(Task goal):
Of the material below, only the lines from the line containing "[558,341,954,359] [24,366,357,383] proprietary" down to the line containing "[24,454,62,467] Polar ->" belong in the answer, written out exactly.

(Data extracts):
========================

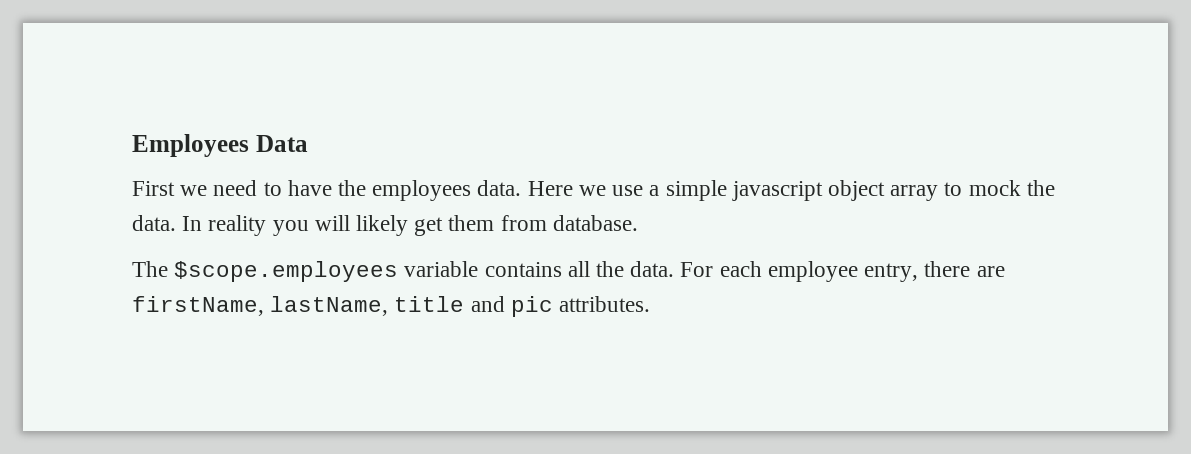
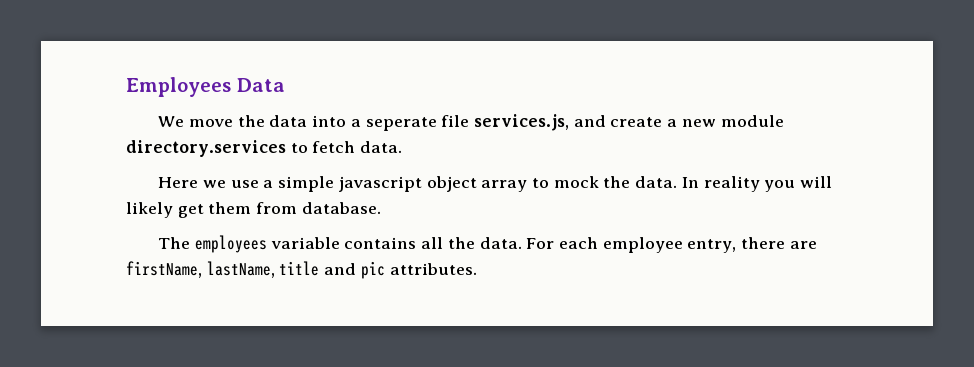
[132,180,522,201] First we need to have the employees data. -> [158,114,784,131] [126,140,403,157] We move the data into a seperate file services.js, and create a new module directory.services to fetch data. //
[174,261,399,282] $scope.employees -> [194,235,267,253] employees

========================

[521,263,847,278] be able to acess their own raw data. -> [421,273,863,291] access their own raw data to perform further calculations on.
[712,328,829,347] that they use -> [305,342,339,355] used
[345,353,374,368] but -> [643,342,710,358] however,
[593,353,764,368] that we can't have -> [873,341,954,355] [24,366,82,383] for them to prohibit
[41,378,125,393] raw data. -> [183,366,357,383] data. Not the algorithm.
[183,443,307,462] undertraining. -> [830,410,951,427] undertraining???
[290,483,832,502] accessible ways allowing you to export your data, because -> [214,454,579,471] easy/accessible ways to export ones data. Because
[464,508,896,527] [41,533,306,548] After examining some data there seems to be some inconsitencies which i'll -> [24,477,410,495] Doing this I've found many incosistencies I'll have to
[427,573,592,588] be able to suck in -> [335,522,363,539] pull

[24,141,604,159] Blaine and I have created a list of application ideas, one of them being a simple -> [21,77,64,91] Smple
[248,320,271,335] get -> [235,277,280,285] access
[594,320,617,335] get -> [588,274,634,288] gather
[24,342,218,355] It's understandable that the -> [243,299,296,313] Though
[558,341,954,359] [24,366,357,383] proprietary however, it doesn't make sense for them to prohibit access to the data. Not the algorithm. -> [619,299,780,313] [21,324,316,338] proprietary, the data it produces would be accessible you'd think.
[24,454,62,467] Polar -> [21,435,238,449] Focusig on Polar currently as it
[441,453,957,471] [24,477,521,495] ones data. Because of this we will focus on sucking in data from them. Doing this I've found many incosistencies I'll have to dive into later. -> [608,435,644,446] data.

========================

(Written reply):
[558,341,954,359] [24,366,357,383] proprietary however, it doesn't make sense for them to prohibit access to the data. Not the algorithm. -> [619,299,780,313] [21,324,316,338] proprietary, the data it produces would be accessible you'd think.
[24,454,62,467] Polar -> [21,435,238,449] Focusig on Polar currently as it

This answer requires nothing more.